** Opening Provided records block **
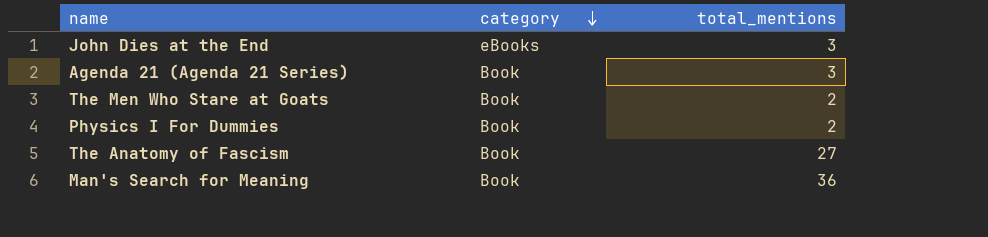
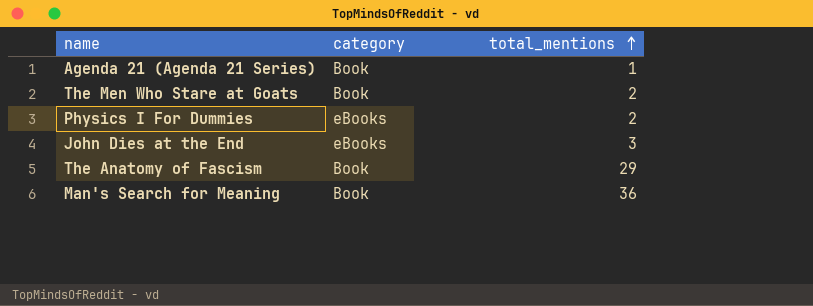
row order: category descending -> total_mentions ascending
Agenda 21 (Agenda 21 Series) | total_mentions: 3 -> 1
Physics I For Dummies | category: Book -> eBooks
The Anatomy of Fascism | total_mentions: 27 -> 29

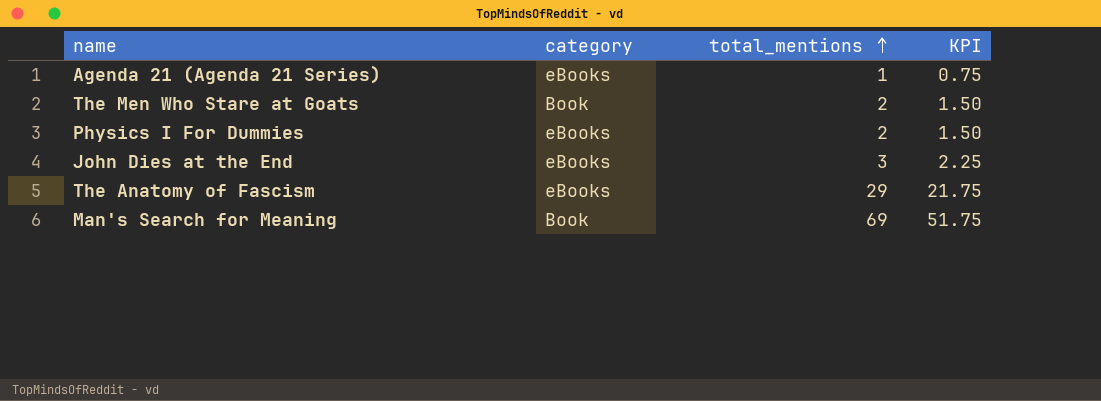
column KPI | formula: none -> [total_mentions] * 0.75
Agenda 21 (Agenda 21 Series) | category: Book -> eBooks
The Anatomy of Fascism | category: Book -> eBooks
Man's Search for Meaning | total_mentions: 36 -> 69

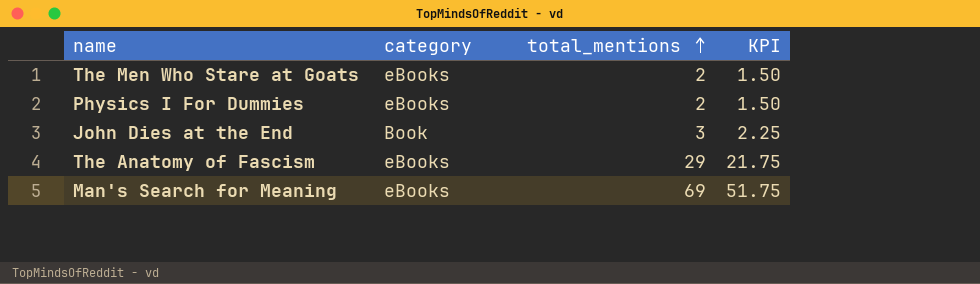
row Agenda 21 (Agenda 21 Series): eBooks | 1 | 0.75 -> none
The Men Who Stare at Goats | category: Book -> eBooks
John Dies at the End | category: eBooks -> Book
Man's Search for Meaning | category: Book -> eBooks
** Closing Provided records block **
Task details:
Output the records verbatim, every one of them, and keep the pictures out.

Response to the task:
row order: category descending -> total_mentions ascending
Agenda 21 (Agenda 21 Series) | total_mentions: 3 -> 1
Physics I For Dummies | category: Book -> eBooks
The Anatomy of Fascism | total_mentions: 27 -> 29

column KPI | formula: none -> [total_mentions] * 0.75
Agenda 21 (Agenda 21 Series) | category: Book -> eBooks
The Anatomy of Fascism | category: Book -> eBooks
Man's Search for Meaning | total_mentions: 36 -> 69

row Agenda 21 (Agenda 21 Series): eBooks | 1 | 0.75 -> none
The Men Who Stare at Goats | category: Book -> eBooks
John Dies at the End | category: eBooks -> Book
Man's Search for Meaning | category: Book -> eBooks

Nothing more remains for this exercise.